CRF2 protein is preferentially expressed in undifferentiated epithelial cells from the crypts of colon and in human colon carcinoma cell lines. Furthermore, CRF2 expression is down regulated according to the kinetic of HT-29 cell differentiation. By performing functional assays, we found that Ucn3-induced CRF2 signaling alters both para- and trans-cellular permeability of differentiated HT-29 and Caco-2 cells. These effects are partly mediated by Ucn3-induced morphological changes associated with the disruption of mature AJ in HT-29 cells and tight junctions (TJ) in Caco-2 cells. Ucn3-mediated activation of CRF2 decreases mRNA and protein expression levels of KLF4 a transcription factor involved in IEC differentiation. This signaling is correlated to a down-regulation of key IEC markers such as DPPIV and AP, at both transcriptional and post-transcriptional levels.

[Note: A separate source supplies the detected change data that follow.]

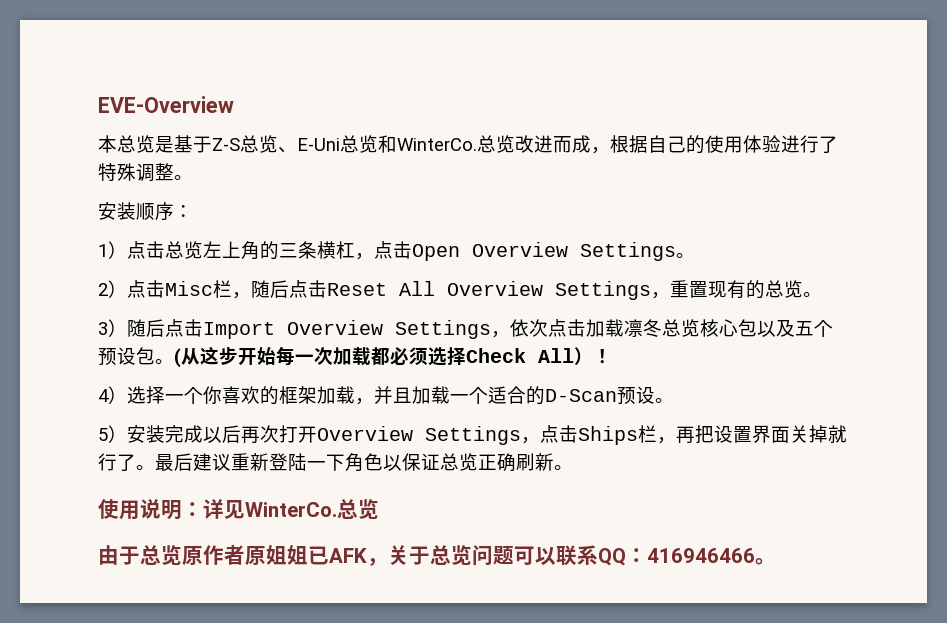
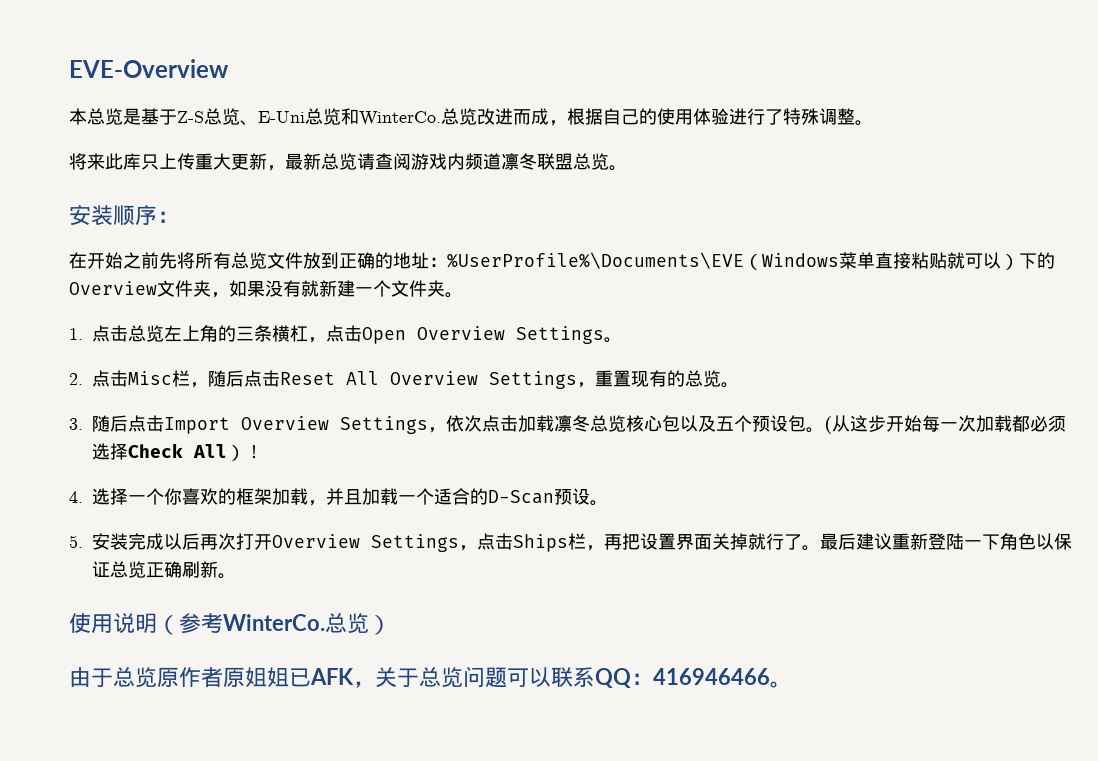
[98,202,193,221] [98,241,127,259] 安装顺序： // 1） -> [69,153,627,171] [69,205,179,226] [69,252,1055,270] [69,280,463,298] [69,328,83,340] 将来此库只上传重大更新，最新总览请查阅游戏内频道凛冬联盟总览。 // 安装顺序： // 在开始之前先将所有总览文件放到正确的地址：%UserProfile%\Documents\EVE（Windows菜单直接粘贴就可以）下的Overview文件夹，如果没有就新建一个文件夹。 // 1.
[98,280,127,298] 2） -> [69,373,83,385] 2.
[98,319,127,337] 3） -> [69,418,83,430] 3.
[98,386,127,404] 4） -> [69,491,83,503] 4.
[98,425,127,443] 5） -> [69,535,83,548] 5.
[182,499,379,519] ：详见WinterCo.总览 -> [157,613,391,635] （参考WinterCo.总览）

Our findings suggest that CRF2 signaling could modulate IEC differentiation. These mechanisms could be relevant to the stress induced epithelial alterations found in inflammatory bowel diseases.

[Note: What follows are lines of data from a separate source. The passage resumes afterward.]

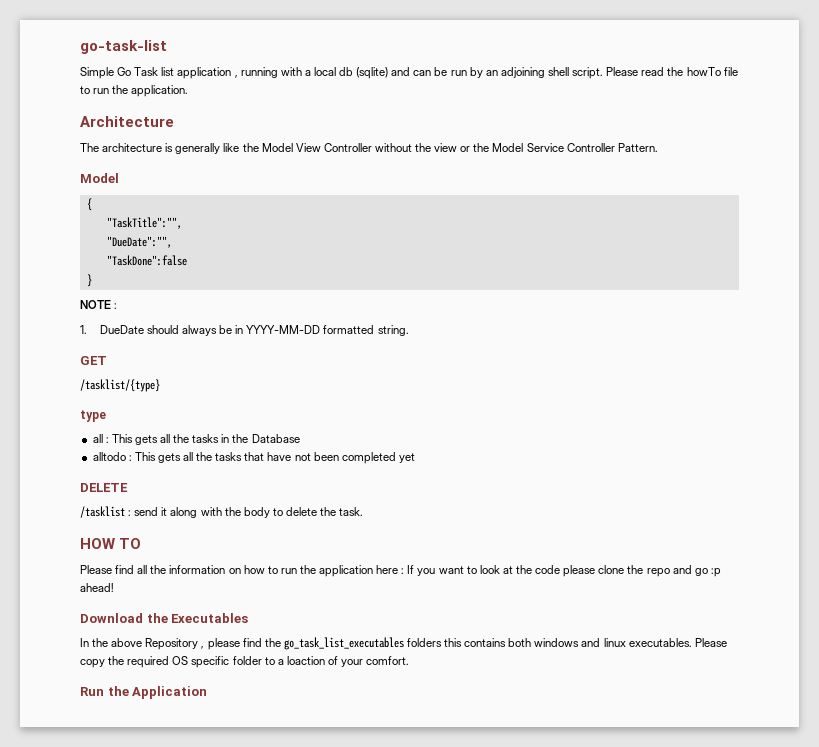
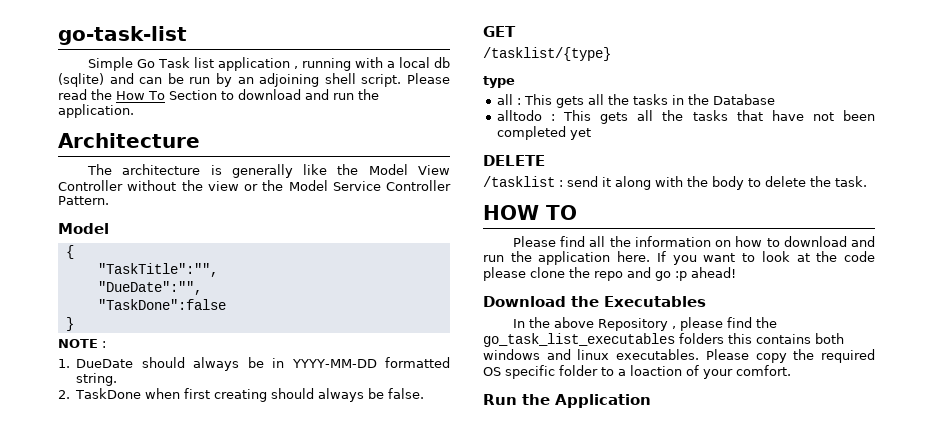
[686,67,738,76] [80,86,90,94] howTo file to -> [116,89,329,100] How To Section to download and
(409, 330) none -> [58,388,425,402] // 2. TaskDone when first creating should always be false.
(278, 570) none -> [783,236,875,247] download and
[376,565,405,574] here : -> [617,251,651,262] here.

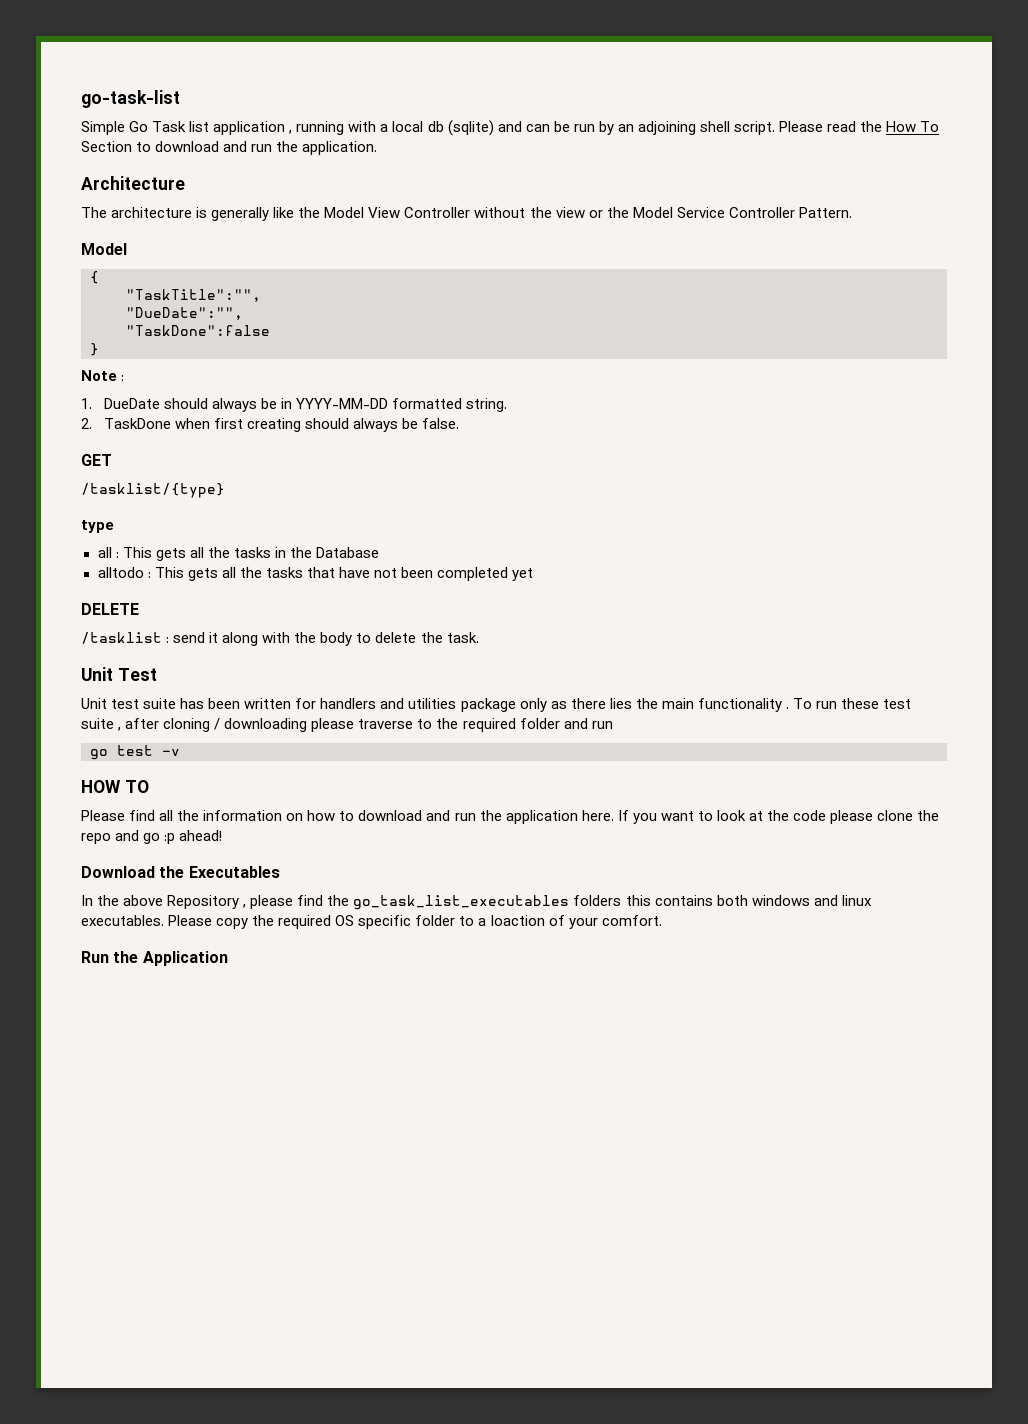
[58,339,98,348] NOTE -> [81,370,117,381] Note
(867, 181) none -> [81,667,157,681] [81,698,912,712] [81,718,613,732] [90,745,180,760] // Unit Test // Unit test suite has been written for handlers and utilities package only as there lies the main functionality . To run these test suite , after cloning / downloading please traverse to the required folder and run // go test -v

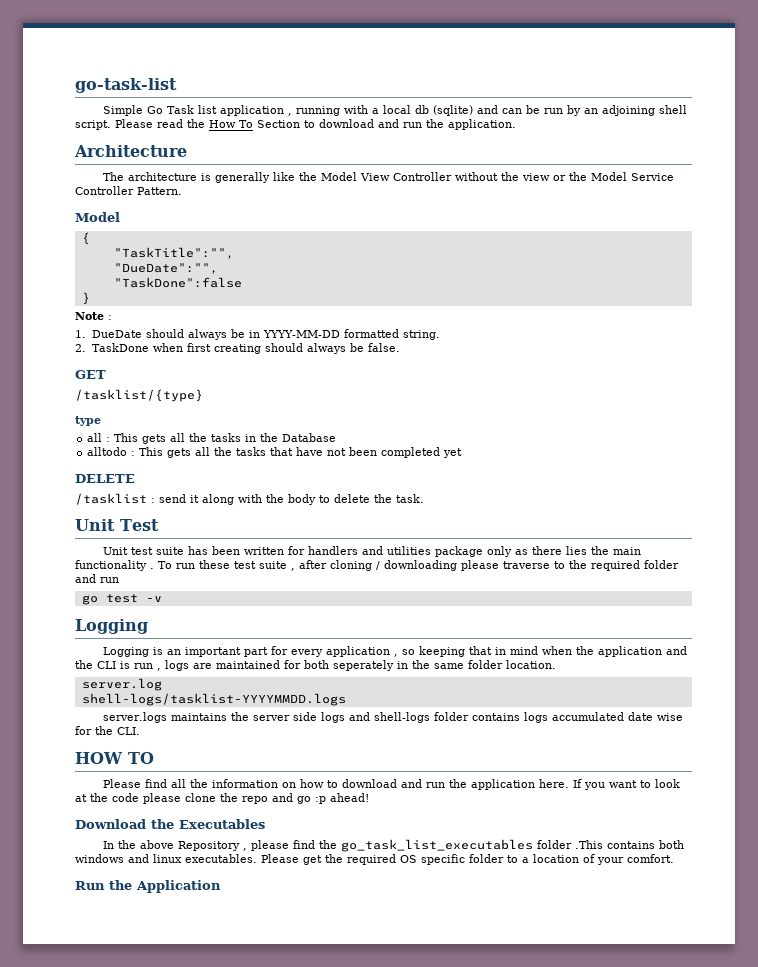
(180, 752) none -> [75,619,148,634] [103,646,688,657] [75,660,556,671] [81,678,162,691] [81,693,346,706] [103,712,684,723] [75,726,140,735] // Logging // Logging is an important part for every application , so keeping that in mind when the application and the CLI is run , logs are maintained for both seperately in the same folder location. // server.log // shell-logs/tasklist-YYYYMMDD.logs // server.logs maintains the server side logs and shell-logs folder contains logs accumulated date wise for the CLI.
[573,895,651,906] folders this -> [537,840,604,849] folder .This
[216,918,249,929] copy -> [303,855,322,865] get
[490,915,545,926] loaction -> [533,854,579,863] location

Core tip: Stress is recognized to participate in the development and/or aggravation of gastrointestinal (GI) disorders mainly by altering intestinal epithelial functions. This occurs partly through the deregulation of neuromediator secretion, but their activity on enterocyte differentiation remains not totally understood. We found that expression of corticotropin releasing factor receptor 2 (CRF2), a stress ligand receptor is inversely correlated to the differentiation status of colon cell lines. We thus investigated the effect of CRF2 signaling on intestinal epithelial differentiation using Ucn3 agonist treatments applied to different cancer cell lines that mimic this process. We identified that CRF2 activation affect both the early steps of differentiation and an established differentiated state, by down-regulating transcription factors such as krüppel-like factor 4. This effect is correlated with alterations of epithelial permeability and cellular adhesion junctions. Our results argue that CFR2-induced alterations of enterocyte differentiation may contribute to stress-mediated barrier dysfunction and the development of GI disorders.